### EXERCISE DIRECTIONS
Extract each record and reproduce it exactly.

BEGIN DATA RECORDS

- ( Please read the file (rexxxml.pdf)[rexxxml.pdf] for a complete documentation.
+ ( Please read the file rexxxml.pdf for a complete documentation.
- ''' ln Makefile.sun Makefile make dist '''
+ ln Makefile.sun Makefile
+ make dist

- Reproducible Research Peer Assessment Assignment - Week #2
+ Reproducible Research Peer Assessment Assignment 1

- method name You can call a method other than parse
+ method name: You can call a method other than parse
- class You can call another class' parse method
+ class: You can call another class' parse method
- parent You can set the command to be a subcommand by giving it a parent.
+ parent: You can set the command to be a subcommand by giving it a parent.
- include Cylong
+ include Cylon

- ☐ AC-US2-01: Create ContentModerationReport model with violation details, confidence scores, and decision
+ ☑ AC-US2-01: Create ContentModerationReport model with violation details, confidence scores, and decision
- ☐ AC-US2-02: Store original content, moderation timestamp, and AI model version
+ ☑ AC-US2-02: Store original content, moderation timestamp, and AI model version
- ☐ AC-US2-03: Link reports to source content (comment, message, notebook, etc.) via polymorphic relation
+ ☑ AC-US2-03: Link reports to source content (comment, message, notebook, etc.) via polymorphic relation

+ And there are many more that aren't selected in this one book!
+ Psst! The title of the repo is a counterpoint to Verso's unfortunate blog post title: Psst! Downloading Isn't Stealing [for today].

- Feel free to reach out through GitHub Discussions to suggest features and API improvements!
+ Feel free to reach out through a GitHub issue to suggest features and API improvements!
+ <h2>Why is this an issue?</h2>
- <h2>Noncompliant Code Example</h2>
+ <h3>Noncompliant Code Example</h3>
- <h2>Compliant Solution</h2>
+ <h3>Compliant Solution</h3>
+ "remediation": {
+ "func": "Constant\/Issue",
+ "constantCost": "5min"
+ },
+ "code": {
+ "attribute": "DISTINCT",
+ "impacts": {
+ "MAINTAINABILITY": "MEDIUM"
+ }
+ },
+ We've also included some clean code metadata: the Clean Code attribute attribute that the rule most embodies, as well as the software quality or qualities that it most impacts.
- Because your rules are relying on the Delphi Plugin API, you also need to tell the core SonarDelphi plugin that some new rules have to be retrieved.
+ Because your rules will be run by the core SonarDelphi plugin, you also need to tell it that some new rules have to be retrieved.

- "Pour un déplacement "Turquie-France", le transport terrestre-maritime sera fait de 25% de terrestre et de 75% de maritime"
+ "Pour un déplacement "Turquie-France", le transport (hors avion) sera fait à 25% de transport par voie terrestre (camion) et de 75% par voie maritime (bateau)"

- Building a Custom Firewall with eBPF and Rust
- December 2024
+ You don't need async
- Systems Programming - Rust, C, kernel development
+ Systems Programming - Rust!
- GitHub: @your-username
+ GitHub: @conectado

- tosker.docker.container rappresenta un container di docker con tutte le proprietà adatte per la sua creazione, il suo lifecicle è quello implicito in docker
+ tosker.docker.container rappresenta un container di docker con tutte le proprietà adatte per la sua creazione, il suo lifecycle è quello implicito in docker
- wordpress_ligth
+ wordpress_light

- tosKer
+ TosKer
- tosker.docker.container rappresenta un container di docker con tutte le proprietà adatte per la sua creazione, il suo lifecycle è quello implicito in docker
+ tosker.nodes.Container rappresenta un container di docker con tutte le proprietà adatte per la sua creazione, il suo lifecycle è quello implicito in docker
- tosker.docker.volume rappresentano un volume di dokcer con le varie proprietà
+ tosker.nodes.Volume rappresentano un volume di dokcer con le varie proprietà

END DATA RECORDS

### ANSWER SPACE
- ( Please read the file (rexxxml.pdf)[rexxxml.pdf] for a complete documentation.
+ ( Please read the file rexxxml.pdf for a complete documentation.
- ''' ln Makefile.sun Makefile make dist '''
+ ln Makefile.sun Makefile
+ make dist

- Reproducible Research Peer Assessment Assignment - Week #2
+ Reproducible Research Peer Assessment Assignment 1

- method name You can call a method other than parse
+ method name: You can call a method other than parse
- class You can call another class' parse method
+ class: You can call another class' parse method
- parent You can set the command to be a subcommand by giving it a parent.
+ parent: You can set the command to be a subcommand by giving it a parent.
- include Cylong
+ include Cylon

- ☐ AC-US2-01: Create ContentModerationReport model with violation details, confidence scores, and decision
+ ☑ AC-US2-01: Create ContentModerationReport model with violation details, confidence scores, and decision
- ☐ AC-US2-02: Store original content, moderation timestamp, and AI model version
+ ☑ AC-US2-02: Store original content, moderation timestamp, and AI model version
- ☐ AC-US2-03: Link reports to source content (comment, message, notebook, etc.) via polymorphic relation
+ ☑ AC-US2-03: Link reports to source content (comment, message, notebook, etc.) via polymorphic relation

+ And there are many more that aren't selected in this one book!
+ Psst! The title of the repo is a counterpoint to Verso's unfortunate blog post title: Psst! Downloading Isn't Stealing [for today].

- Feel free to reach out through GitHub Discussions to suggest features and API improvements!
+ Feel free to reach out through a GitHub issue to suggest features and API improvements!
+ <h2>Why is this an issue?</h2>
- <h2>Noncompliant Code Example</h2>
+ <h3>Noncompliant Code Example</h3>
- <h2>Compliant Solution</h2>
+ <h3>Compliant Solution</h3>
+ "remediation": {
+ "func": "Constant\/Issue",
+ "constantCost": "5min"
+ },
+ "code": {
+ "attribute": "DISTINCT",
+ "impacts": {
+ "MAINTAINABILITY": "MEDIUM"
+ }
+ },
+ We've also included some clean code metadata: the Clean Code attribute attribute that the rule most embodies, as well as the software quality or qualities that it most impacts.
- Because your rules are relying on the Delphi Plugin API, you also need to tell the core SonarDelphi plugin that some new rules have to be retrieved.
+ Because your rules will be run by the core SonarDelphi plugin, you also need to tell it that some new rules have to be retrieved.

- "Pour un déplacement "Turquie-France", le transport terrestre-maritime sera fait de 25% de terrestre et de 75% de maritime"
+ "Pour un déplacement "Turquie-France", le transport (hors avion) sera fait à 25% de transport par voie terrestre (camion) et de 75% par voie maritime (bateau)"

- Building a Custom Firewall with eBPF and Rust
- December 2024
+ You don't need async
- Systems Programming - Rust, C, kernel development
+ Systems Programming - Rust!
- GitHub: @your-username
+ GitHub: @conectado

- tosker.docker.container rappresenta un container di docker con tutte le proprietà adatte per la sua creazione, il suo lifecicle è quello implicito in docker
+ tosker.docker.container rappresenta un container di docker con tutte le proprietà adatte per la sua creazione, il suo lifecycle è quello implicito in docker
- wordpress_ligth
+ wordpress_light

- tosKer
+ TosKer
- tosker.docker.container rappresenta un container di docker con tutte le proprietà adatte per la sua creazione, il suo lifecycle è quello implicito in docker
+ tosker.nodes.Container rappresenta un container di docker con tutte le proprietà adatte per la sua creazione, il suo lifecycle è quello implicito in docker
- tosker.docker.volume rappresentano un volume di dokcer con le varie proprietà
+ tosker.nodes.Volume rappresentano un volume di dokcer con le varie proprietà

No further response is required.